Por
Pedro Fernández Vicente
jueves 18 de febrero de 2010, 00:00h
Actualizado: 25/02/2010 16:55h
Los pactos de Estado son necesarios en toda democracia y más en esas que por su sistema electoral, las mayorías absolutas no están garantizadas. El acuerdo entre los partidos que potencialmente pueden ocupar el gobierno en momentos sucesivos, es preciso para evitar cambios permanentes en materias concretas. En esos casos, el compromiso de quienes pueden gobernar a mantener una serie de condiciones garantiza la seguridad en esas áreas que son determinantes para la buena marcha del país.
Un ejemplo claro es la seguridad, las pensiones, la educación… precisamente en esto, en materia de educación, España necesita un amplio acuerdo para mejorar la formación de nuestros jóvenes, con programas de largo recorrido. Pero no se produce. ¿Por qué? Buena pregunta para hacérsela a los sucesivos gobernantes. Pero, además, en una situación económica como la que estamos viviendo sería necesario, imprescindible, diría yo, poner en marcha una serie de medidas en las que estuvieran de acuerdo todos los partidos, pero principalmente los dos grandes, esos que pueden llegar a gobernar solos o en compañía de otros.
Un política económica común, en momentos como el que vivimos, se supone, que proporcionaría una estabilidad y una confianza a la inversión y la banca, capaz de reactivar la economía. Reducir el paro, como primer e imprescindible argumento, sería una señal inequívoca de que algo está cambiando en la dirección correcta y no como hasta ahora. Pero no parece fácil. Y no lo parece porque no se percibe un entusiasmo en ninguno de los dos grandes, que deben ser los que tomen la iniciativa.

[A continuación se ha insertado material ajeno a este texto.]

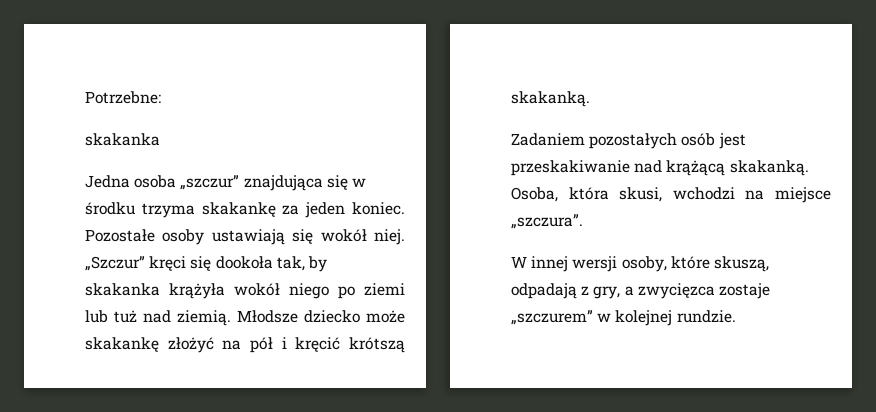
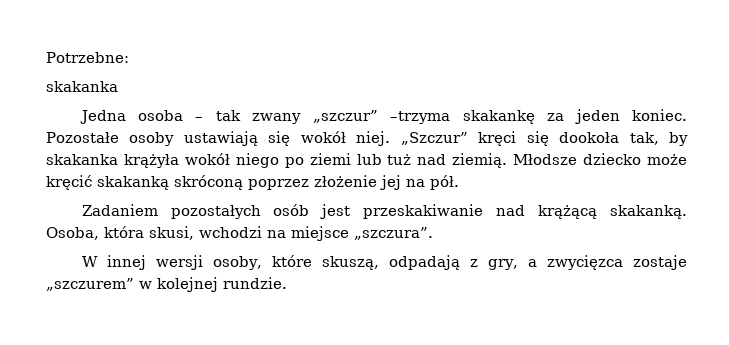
- Jedna osoba „szczur” znajdująca się w środku trzyma skakankę za jeden koniec.
+ Jedna osoba – tak zwany „szczur” –trzyma skakankę za jeden koniec.
- Młodsze dziecko może skakankę złożyć na pół i kręcić krótszą skakanką.
+ Młodsze dziecko może kręcić skakanką skróconą poprzez złożenie jej na pół.

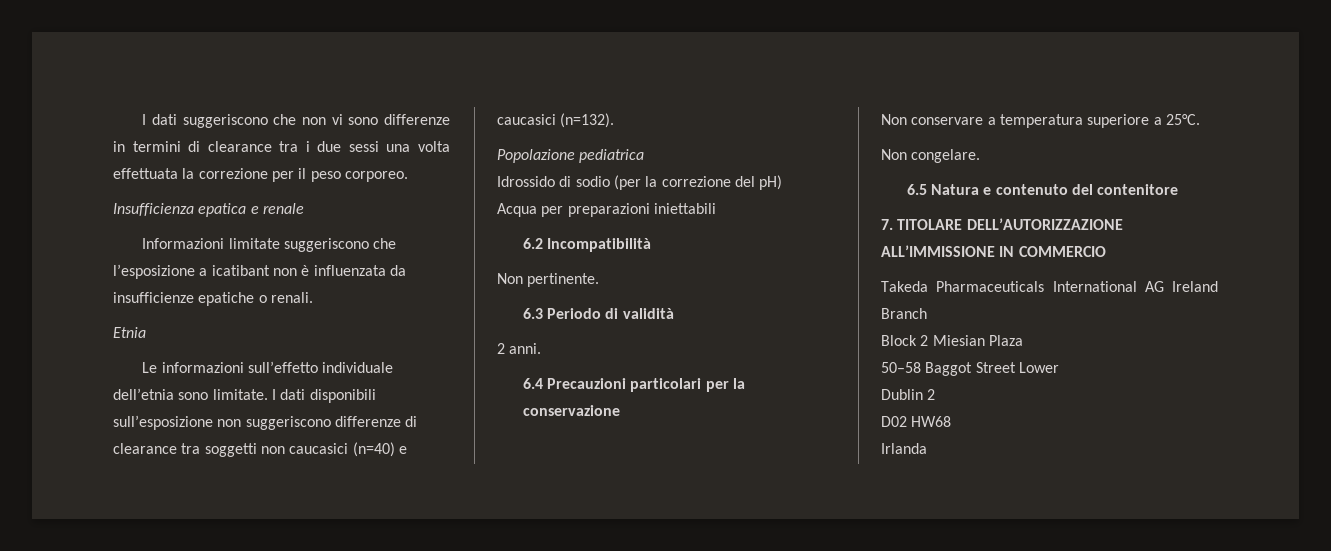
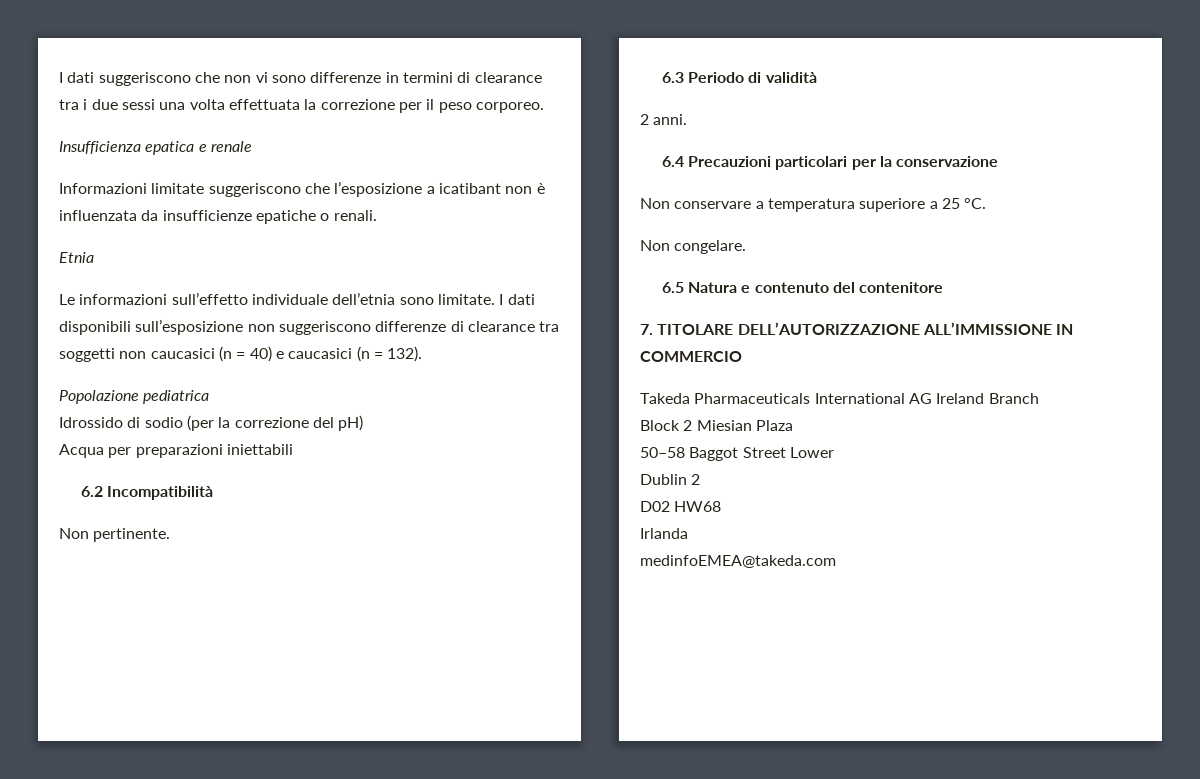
- I dati disponibili sull’esposizione non suggeriscono differenze di clearance tra soggetti non caucasici (n=40) e caucasici (n=132).
+ I dati disponibili sull’esposizione non suggeriscono differenze di clearance tra soggetti non caucasici (n = 40) e caucasici (n = 132).
- Non conservare a temperatura superiore a 25°C.
+ Non conservare a temperatura superiore a 25 °C.
+ medinfoEMEA@takeda.com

Por su parte el gobierno y el partido que lo sustenta, el PSOE, han iniciado conversaciones con todos los grupos políticos y han dejado al PP para el último, como si fuesen los que menos importan. Una discriminación que no ha gustado a los populares. No hay que olvidar que el PP es el principal partido de la oposición, con una representación de 152 escaños en el Congreso y mayoría en el Senado. Un detalle que ha molestado, porque mientras los representantes del PP están en la sala de espera, los demás grupos con una representación máxima de 10 diputados, como es el caso de CiU, han pasado por delante. Es como si el gobierno quisiera dar la imagen de que el PP, si no acepta sus condiciones, se queda solo, como siempre.
Buscar de nuevo la foto de la soledad para el PP. Posiblemente no es la mejor estrategia para atraer a un grupo que ya se siente discriminado por actuaciones anteriores pero que, sin embargo, será necesario para la estabilidad que se busca. Pero tampoco al PP se le ve muy animado a apoyar a un gobierno vacilante y dubitativo en sus planteamientos y hacerlo, en un momento, en el que las críticas de los que le han apoyado en otras ocasiones, van en aumento.
En este ambiente, la comparecencia del Presidente del Gobierno y el posterior debate, ya habitual en la Cámara baja, ha sido un poco más de los mismo. El gobierno invitando y el PP recordando que sin marcha atrás en cuestiones determinadas no hay nada que hacer.
Zapatero ha propuesto la creación de una comisión para buscar ese acercamiento necesario, lo que me recuerda a Joaquín Leguina cuando era presidente de la Comunidad de Madrid que dijo una vez que si queríamos que algo no se llevase a cabo, se crease una comisión. Me quedo, no sé si por positivo o porque quiero que ocurra, con algunos guiños del Presidente del Gobierno hacia el líder de la oposición que, a mí, me han parecido mensajes para suavizar una relación maltrecha por todos estos años.
Un pacto para mejorar la economía, que nos saque de esta situación, necesita políticos de alto nivel. Si lo son o no ya lo veremos.